__Work to be completed__:
Nothing but the lines from the one with "Run file using" through the final line of the entries below should be written out, each exactly as given.

__Stored data__:
■ ■ ■ ■
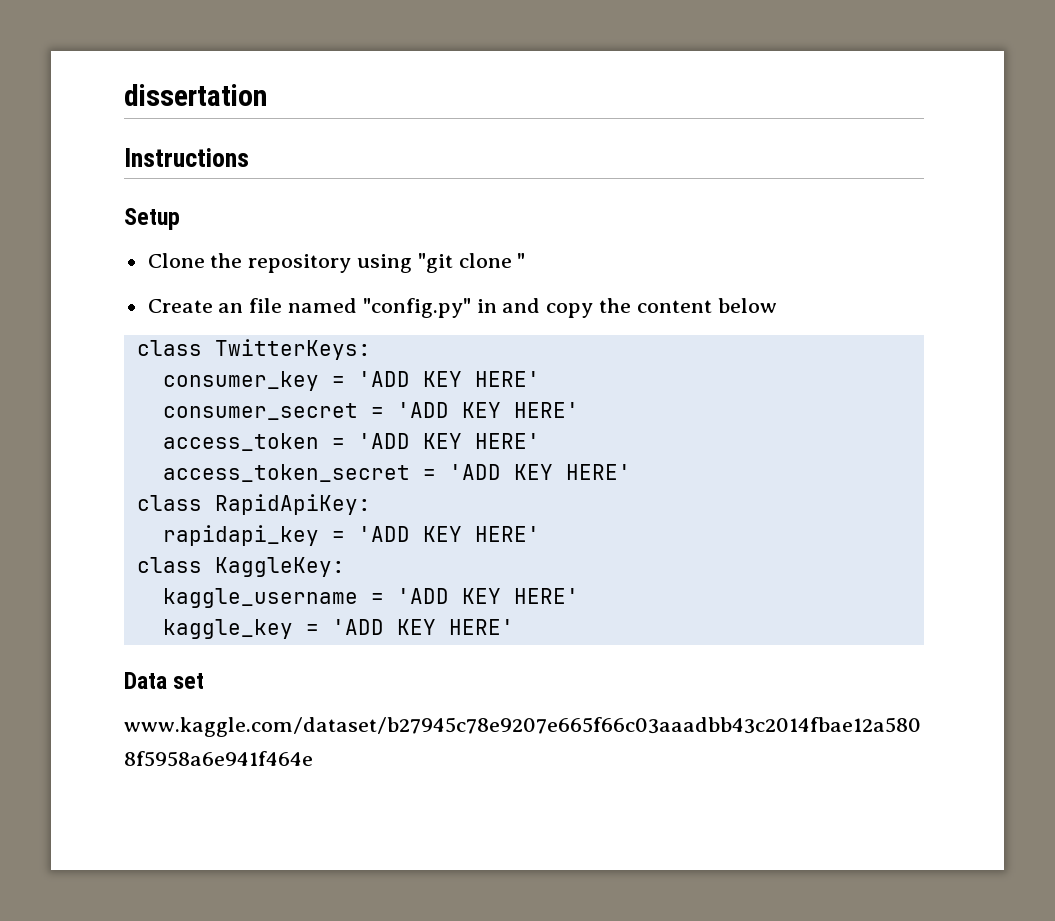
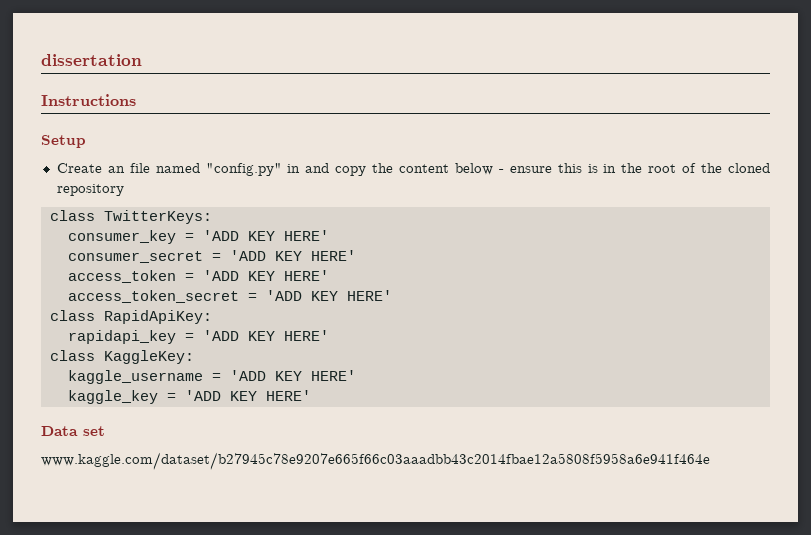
- Clone the repository using "git clone "
- Create an file named "config.py" in and copy the content below
+ Create an file named "config.py" in and copy the content below - ensure this is in the root of the cloned repository

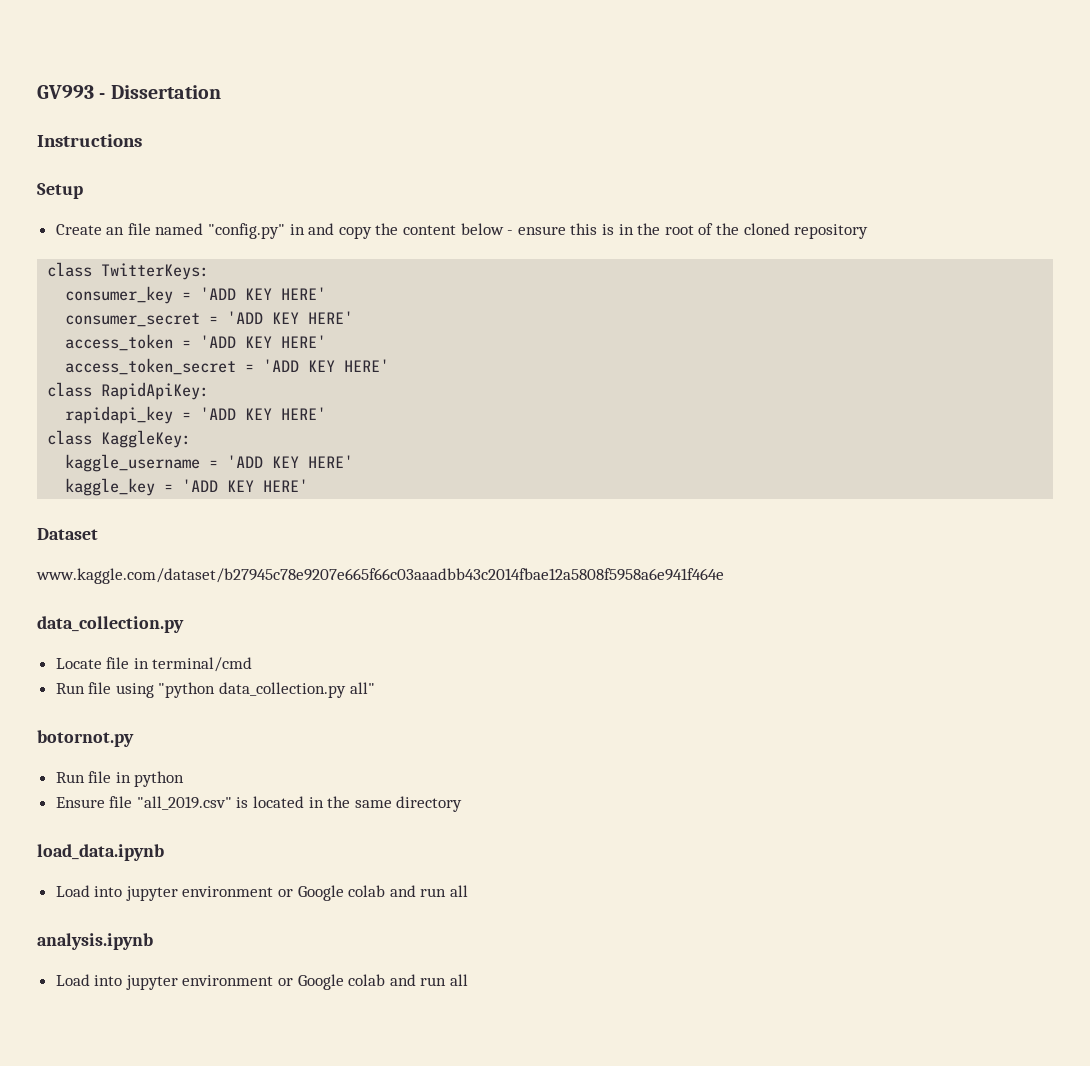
- dissertation
+ GV993 - Dissertation
- Data set
+ Dataset
  www.kaggle.com/dataset/b27945c78e9207e665f66c03aaadbb43c2014fbae12a5808f5958a6e941f464e
+ data_collection.py
+ Locate file in terminal/cmd
+ Run file using "python data_collection.py all"
+ botornot.py
+ Run file in python
+ Ensure file "all_2019.csv" is located in the same directory
+ load_data.ipynb
+ Load into jupyter environment or Google colab and run all
+ analysis.ipynb
+ Load into jupyter environment or Google colab and run all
■ ■ ■ ■
__Exercise response__:
+ Run file using "python data_collection.py all"
+ botornot.py
+ Run file in python
+ Ensure file "all_2019.csv" is located in the same directory
+ load_data.ipynb
+ Load into jupyter environment or Google colab and run all
+ analysis.ipynb
+ Load into jupyter environment or Google colab and run all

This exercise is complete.